Heartbreak and sadness

Tomorrow is the first day of fall. It's the season of letting things go. It's the season of shedding that which no longer serves us. The season of change, and then rest. The season to turn inward and connect with who we really are to learn what we might need. It's always a hard one for me, to let go of summer and all of the growth, but sometimes we become overcrowded or shaded by things that have outgrown us. It's hard letting those things go. This time, it's particularly difficult for me. I am heartbroken. I hate expressing myself in this way, but it's no good to me to keep it inside. While things weren't perfect, as they never are with the human experience, they were everything else. They were good, bad, happy, sad, fun, boring, exciting, maddening, and the whole gamut of human emotion. Most significantly, they were filled with love. I can't entirely account for what happened when things were bad. I have my thoughts about it, but that's not much without action. I tried to have a good influence, but maybe it was the combination of just who we are that didn't work out. I have a hard time believing that. There were flaws. I have mine. You have yours. And as many times as those downfalls were addressed, there was ultimately no improvement. 
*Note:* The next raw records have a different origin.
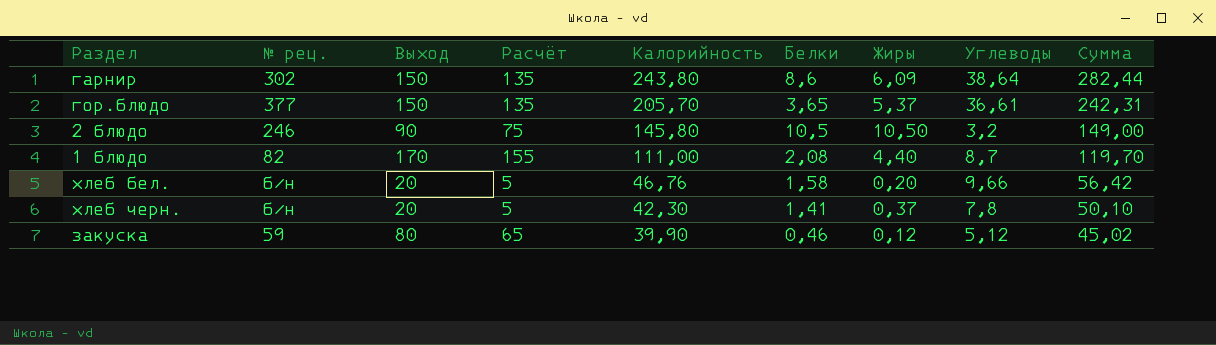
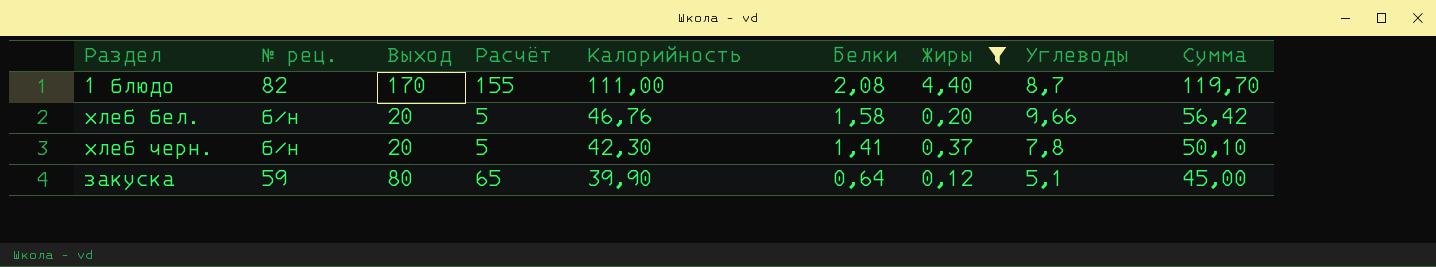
filter: none -> Жиры <= 4,40
закуска | Белки: 0,46 -> 0,64
закуска | Углеводы: 5,12 -> 5,1
закуска | Сумма: 45,02 -> 45,00

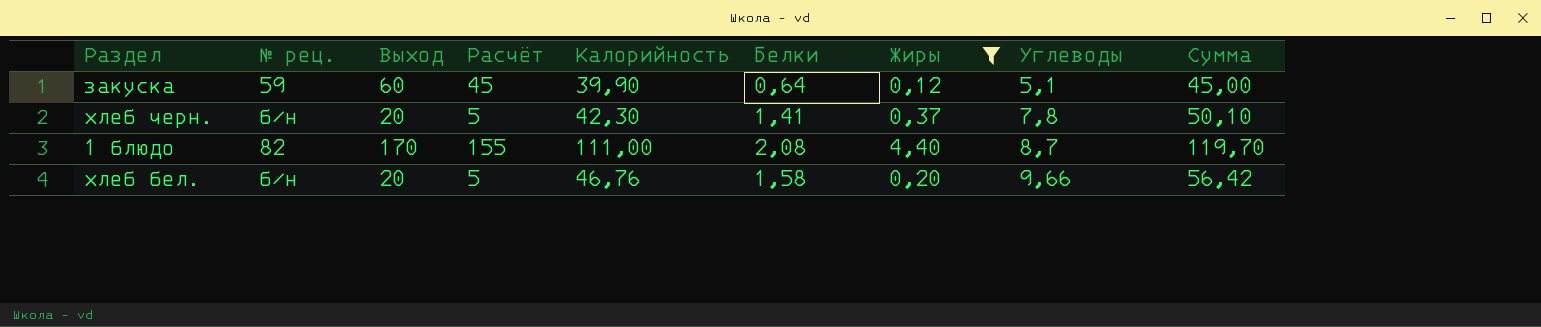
row order: Калорийность descending -> Углеводы ascending
закуска | Выход: 80 -> 60
закуска | Расчёт: 65 -> 45

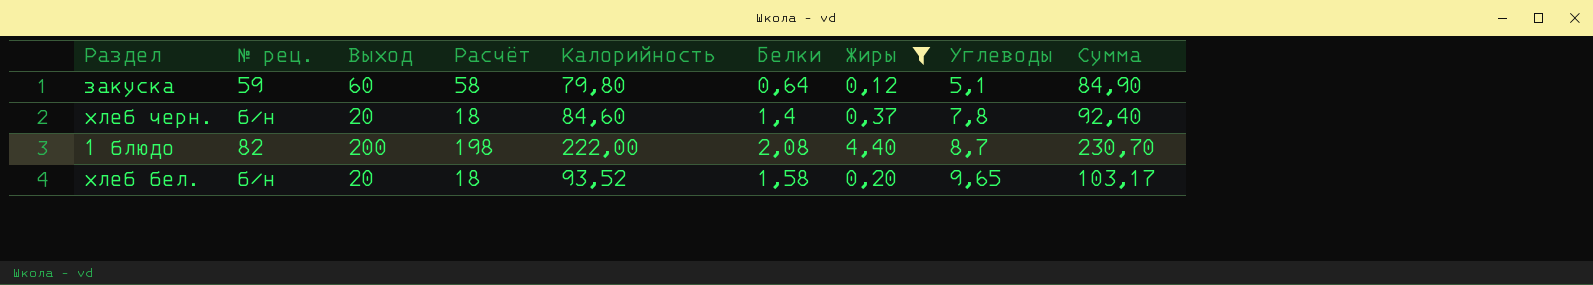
column Расчёт | formula: [Выход] - 15 -> [Выход] - 2
закуска | Калорийность: 39,90 -> 79,80
закуска | Сумма: 45,00 -> 84,90
хлеб черн. | Калорийность: 42,30 -> 84,60
хлеб черн. | Белки: 1,41 -> 1,4
хлеб черн. | Сумма: 50,10 -> 92,40
1 блюдо | Выход: 170 -> 200
1 блюдо | Калорийность: 111,00 -> 222,00
1 блюдо | Сумма: 119,70 -> 230,70
хлеб бел. | Калорийность: 46,76 -> 93,52
хлеб бел. | Углеводы: 9,66 -> 9,65
хлеб бел. | Сумма: 56,42 -> 103,17

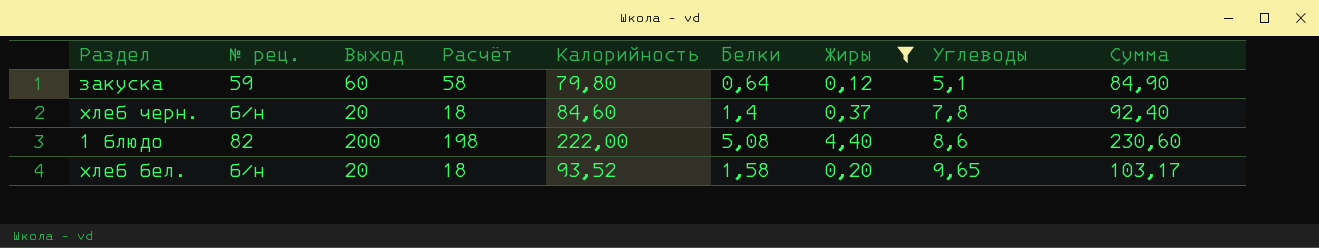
1 блюдо | Белки: 2,08 -> 5,08
1 блюдо | Углеводы: 8,7 -> 8,6
1 блюдо | Сумма: 230,70 -> 230,60

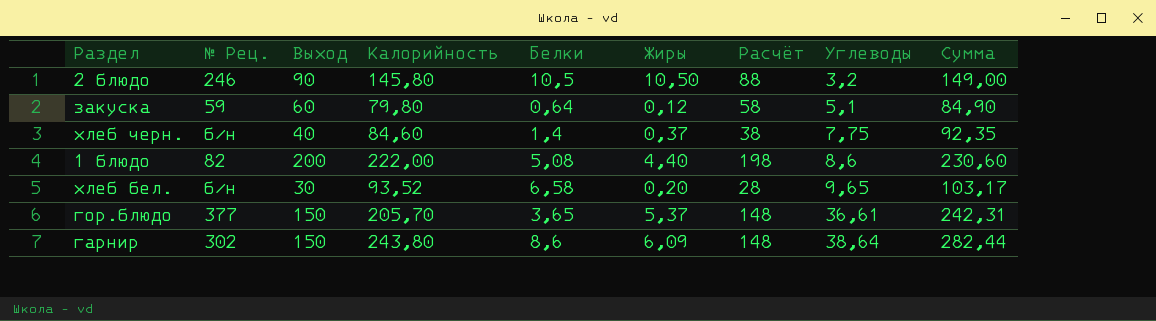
filter: Жиры <= 4,40 -> none
column name: № рец. -> № Рец.
column Расчёт | position: 4 -> 7
хлеб черн. | Выход: 20 -> 40
хлеб черн. | Расчёт: 18 -> 38
хлеб черн. | Углеводы: 7,8 -> 7,75
хлеб черн. | Сумма: 92,40 -> 92,35
хлеб бел. | Выход: 20 -> 30
хлеб бел. | Белки: 1,58 -> 6,58
хлеб бел. | Расчёт: 18 -> 28

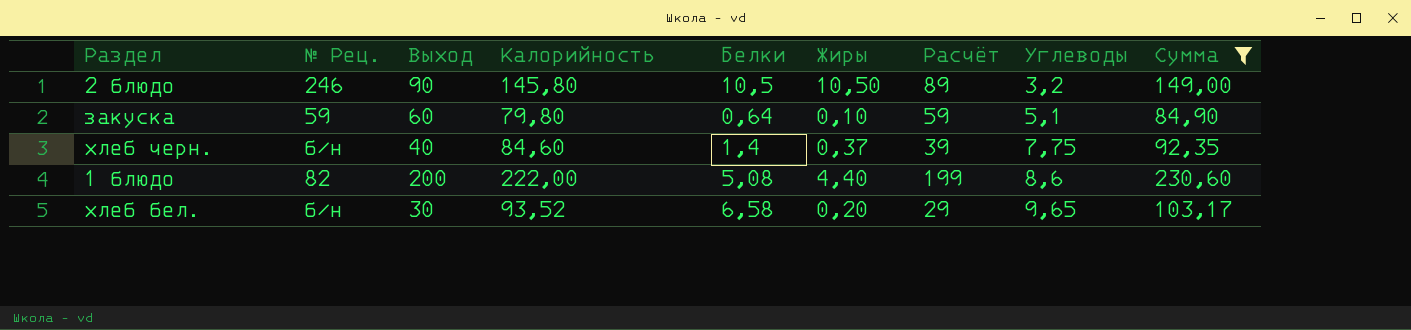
filter: none -> Сумма <= 230,60
column Расчёт | formula: [Выход] - 2 -> [Выход] - 1
закуска | Жиры: 0,12 -> 0,10

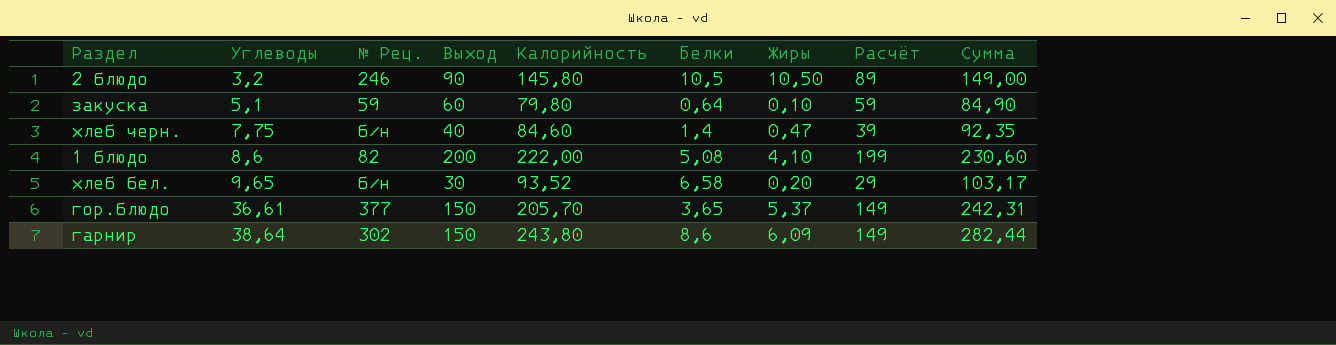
filter: Сумма <= 230,60 -> none
column Углеводы | position: 8 -> 2
хлеб черн. | Жиры: 0,37 -> 0,47
1 блюдо | Жиры: 4,40 -> 4,10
And so, I have to let you go. I have to let you go like the trees do their leaves in the fall. Please understand that I still love you and this hurts me greatly. Please understand that the distance I created was no more than the space between the leaf and the branch after the leaf falls to the ground. Please understand that I will use this experience to fertilize my knowledge and experience the same way the trees use their dropped leaves to protect their roots and fertilize the soil around them, ultimately making them better, healthier, and stronger. And please understand that while new leaves will form on these branches, no one could ever possibly take your space, and maybe the only difference between us and the trees is that the trees can't pickup the leaves they've dropped. And maybe, just maybe, through this whole process of change and letting go and being present with that which does serve us, just maybe we can use this experience to form a new leaf in the spring. But until then, like the tree, I will stand and watch as the old leaves fall away until I am bare and cold, and I will wish I never had to lose any leaves at all.